Everyone seems obsessed with stress.  But how do we actually define stress?

Define Stress:

Obvious stress triggers  include: deadlines at work, screaming kids, financial woes, and similar modern life emergencies.

But what is stress…..really?

I define stress as a emotional, physical and hormonal response to a REAL or PERCEIVED threat.   Essentially stress is the complete human response we often call the “FIGHT OR FLIGHT RESPONSE.”

Do you have:  Neck pain, back pain, irritable bowel syndrome, fibromyalgia, fatigue, insomnia, low libido, anxiety, depression or panic attacks, chronic joint pains, and even heart disease?  Protracted stress plays a role in the development of all these vitality, joy stealing scenarios.

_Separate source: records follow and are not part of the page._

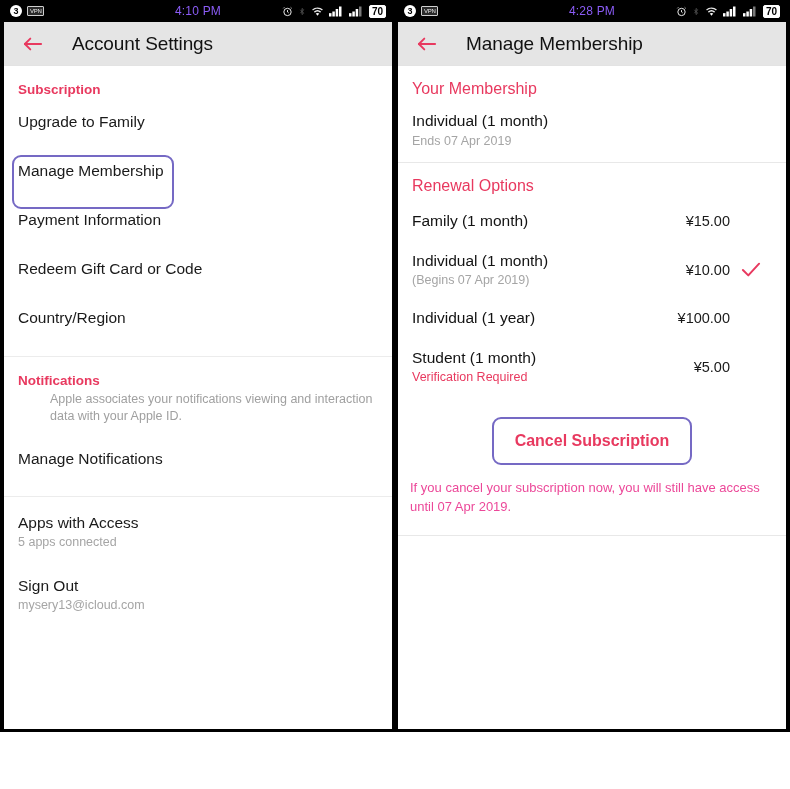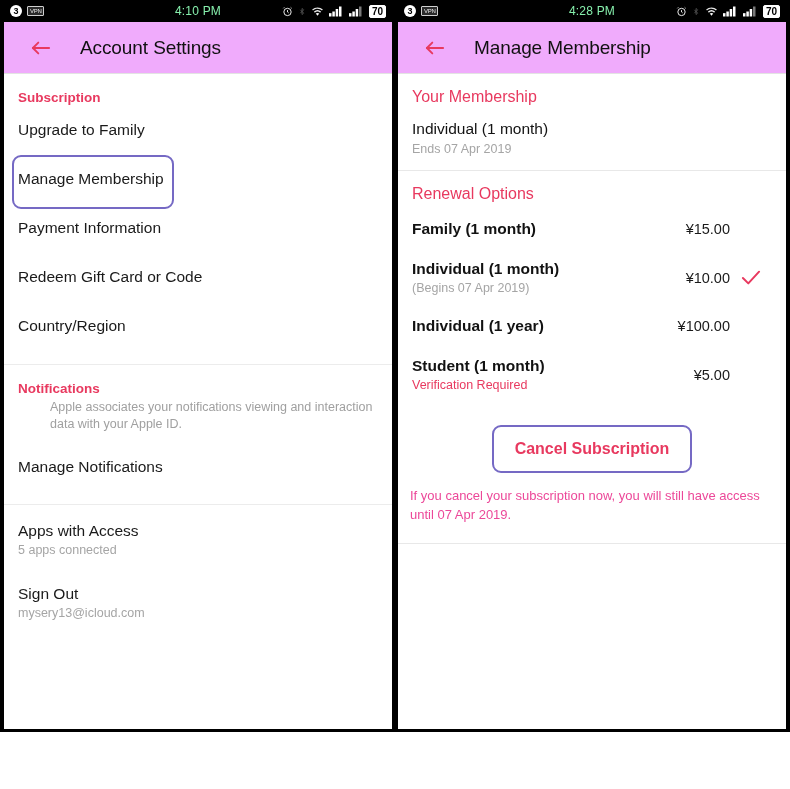--- a/index.html
+++ b/index.html
@@ -44,21 +44,21 @@
     position: relative;
   }
   .sb-left  { display: flex; align-items: center; gap: 5px; }
   .sb-right { display: flex; align-items: center; gap: 5px; margin-left: auto; }
   .sb-time {
     position: absolute;
     left: 0; right: 0;
     text-align: center;
     font-size: 12px;
     letter-spacing: 0.2px;
-    color: #86efac;
+    color: #8b5cf6;
   }
 
   .badge-circle {
     width: 12px; height: 12px;
     border-radius: 50%;
     background: #ffffff;
     color: #000000;
     font-size: 9px;
     font-weight: bold;
     display: flex;
@@ -82,26 +82,26 @@
     color: #000000;
     font-size: 10px;
     font-weight: bold;
     padding: 0 2px;
     line-height: 11px;
   }
   .sb-icon { display: inline-flex; align-items: center; }
 
   
   .navbar {
-    height: 52px;
+    height: 44px;
     display: flex;
     align-items: center;
-    background: #f0abfc;
+    background: #e5e5e5;
     border-bottom: 1px solid #e3e3e3;
-    padding-left: 24px;
+    padding-left: 16px;
   }
   .back-arrow {
     width: 26px; height: 26px;
     display: flex; align-items: center; justify-content: center;
     cursor: pointer;
   }
   .nav-title {
     font-size: 19px;
     color: #111111;
     margin-left: 26px;
@@ -181,21 +181,21 @@
   .opt-row {
     display: flex;
     align-items: center;
     padding: 11px 14px;
     min-height: 38px;
   }
   .opt-left { flex: 1; }
   .opt-name {
     font-size: 15.5px;
     color: #121212;
-    font-weight: 700;
+    font-weight: 400;
   }
   .opt-note {
     font-size: 12.5px;
     color: #a5a5a5;
     margin-top: 3px;
   }
   .opt-note.warn { color: #e8395f; }
   .opt-price {
     font-size: 14.5px;
     color: #1a1a1a;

Read on to understand this important topic.

 Beneficial Stress:  Fight or Flight Response

10,000 BC.  You and your mate sit eating berries and squirrel in a small cave, calm, and enjoying your brief existence as primordial man.   A low growl near your hovel entrance signals an unwelcome guest.   The bear that previously inhabited your cave has returned to claim his time-share and discovers you and your mate have crashed his pad.

Suddenly you feel a thump in your chest and your heart pounds violently as your pulse rate leaps to 150 beats / minute instantly.  Your vision focuses sharply and time slows.  You suddenly notice “Spider-man-like” senses as your sense of smell, hearing, and touch rise to hyper-acute levels–you can actually smell the bear’s musk and visually track a single drop of drool falling from his fangs, ticking down onto the cave floor.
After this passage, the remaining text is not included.